How do you deal with your own imperfections?
Even experienced farmers could not tell the difference in its early stages between wheat and darnel, a weed that also grew in the holy land. By the time that the stalks grew large enough to differentiate one from the other, it was too late. Pull up the darnel, and the intertwined roots would take the wheat with it as well. The problem with the pesky darnel is that its seeds were poisonous, and could cause death or blindness in those who ate them. So they had to be separated. The question was when. And by the time you could tell, it was too late.
Jesus’ solution should be infinitely comforting to us. Let them grow together, side by side. And then sort it all out at the harvest time. Once the plants bear fruits, then you’ll be able to tell what is good and what is not so good.
Sounds so easy, doesn’t it? Let them grow side by side, and eventually you’ll be able to sort it all out. Yet somehow, my human heart always seems a bit more complicated than that. How will I ever sort out the wheat from the darnel in my life? How will I rid myself of those pesky, poisonous habits that grow right alongside my truest and best ones? In the time of the gospel writers, the question took a more serious and deadly turn. How would the early church survive those within who would betray them and turn them over to the authorities? Weeds and wheat, all growing side by side! Gospel people and gospel traitors – living right next to each other – How do you sort it all out? What Jesus tells them and us is simple. It is the great care of the harvest master which will infallibly bring the harvest into the barn.
So let me tell you just one story about weeds and wheat growing together, and the great care of the harvest master bringing in a harvest.
<< Show them Uncle Wally’s chalice.>> The chalice that I use to celebrate mass belonged to my uncle, Fr. Wally Boul. Wally was the founding pastor of St. William’s parish near the airport. What many did not know about him was that he also was a raging alcoholic for many years. He began his problematic drinking after he returned from the great war. There were some images in his head from WWII that were hard to stomach. So he drank to forget. And then he drank because he liked the taste. And then he drank because he couldn’t not drink. And he was not always a nice man to his associates when he was drinking.
Then, through the grace of an intervention, (which is a story about someone else’s darnell) he was sent off to treatment, and came back a changed man.

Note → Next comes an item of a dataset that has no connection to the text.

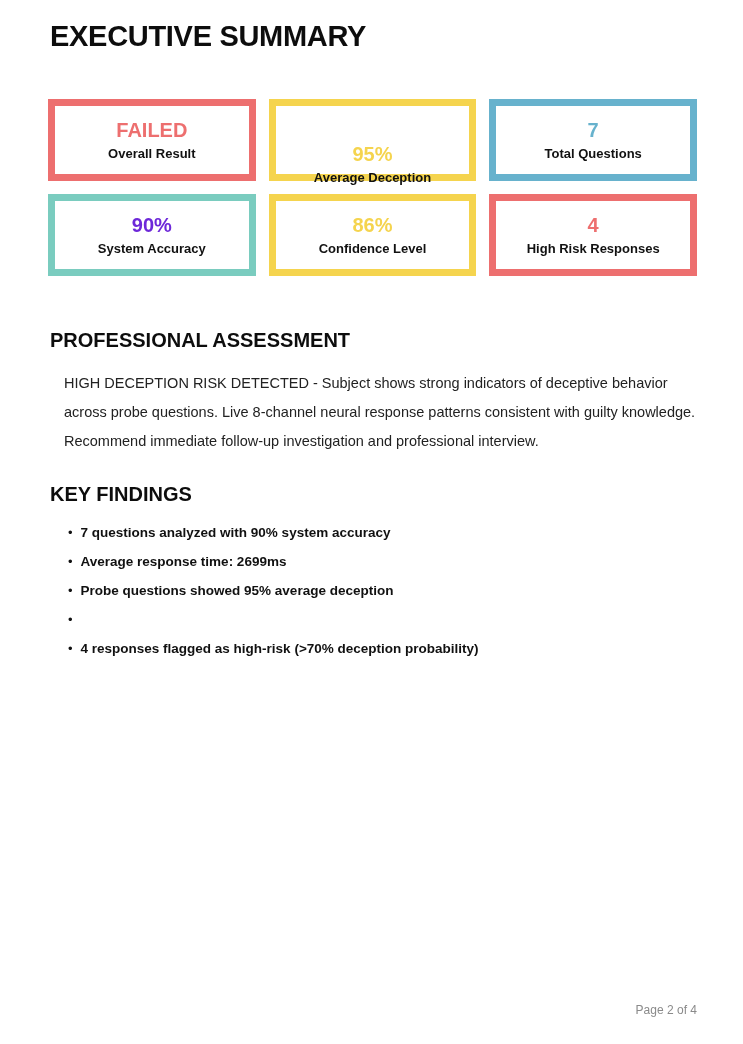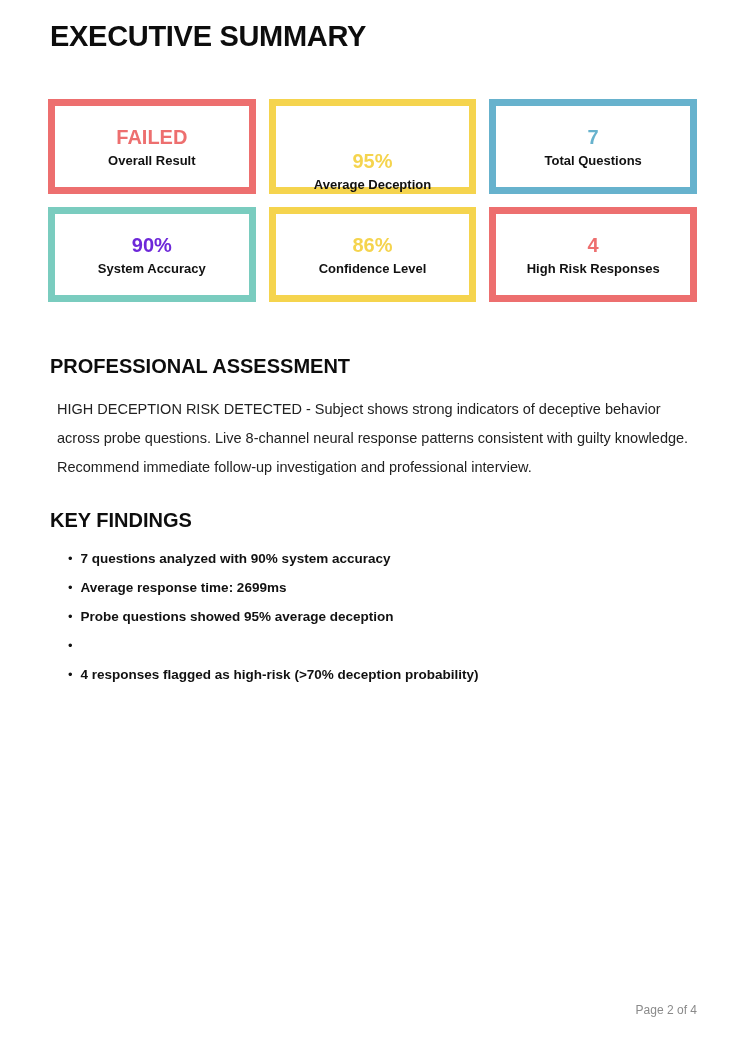"FAILED" .stat-card { height: 95px -> 82px }
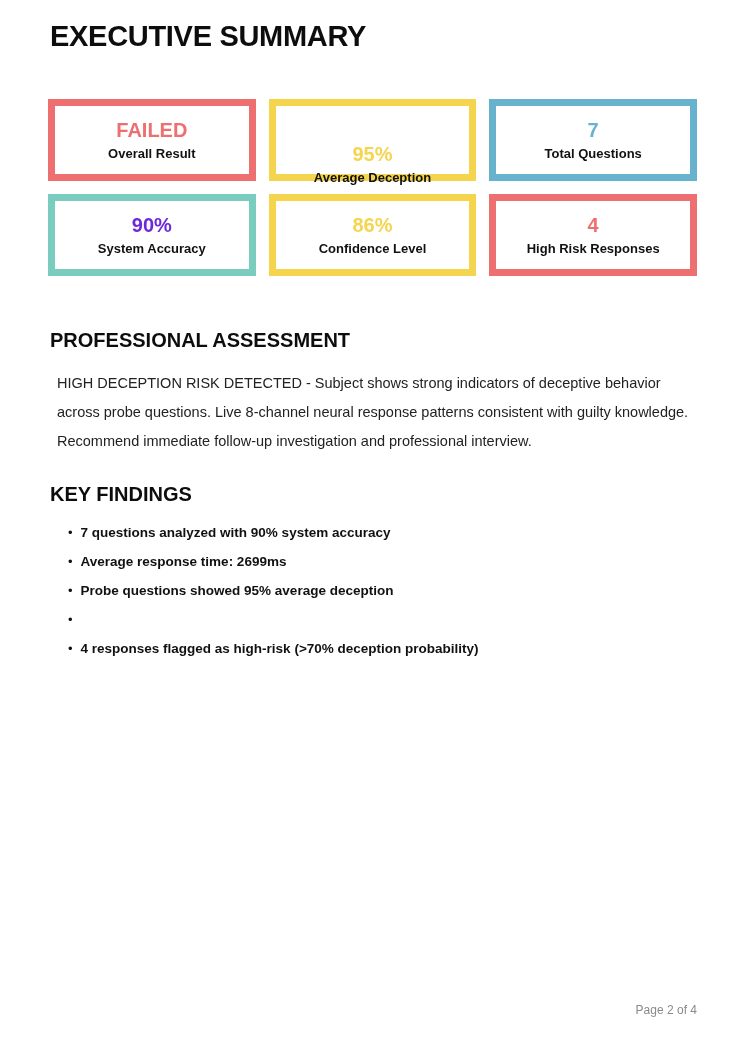"HIGH DECEPTION RISK DETECTED -" .assessment-body { margin: 17px 0 0 9px -> 17px 0 0 16px }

At his golden anniversary of being a priest, he told me, “Billy, (he and my mom and aunt Rita are the only ones to call me Billy) it is my greatest grace. I count my alcoholism my greatest grace because I know I need a savior. There is not a second, a minute, an hour that passes that I am can do it on my own. And now I know how to work with people who are also struggling with the same disease with compassion and not judgment.”
I am sure that if you asked him, he would rather have torn out the weed of alcohol in his life. In fact, that is exactly what he had to do – let the alcohol be burned in that unquenchable fire – as he never touched it again. But his alcoholism – that was the wheat disguised as darnel that produced a harvest of mercy and compassion and tough love of support for those who needed it. And each time I use his chalice, I am reminded that the great patience of the harvest master will bring the harvest into the barn, sometimes despite the weeds – or in this case, because of them…
Weeds and wheat, growing side by side in the fields of the Lord, and in the fields of our own lives. This week, the gospel invites us to bring our imperfections to the harvest master. All the weeds and darnel and habits we know we need to break but can’t find the will to do – bring those in deep prayer to the Lord. And realize, like my uncle, that perhaps God needs that weed to grow in your life for a time until you learn to depend on him at every moment. Pray about your imperfections – and ask God to teach you what he needs YOU to learn through them. And then, like my uncle, may you learn to trust that the great care of the harvest master will bring the harvest home in your life and world.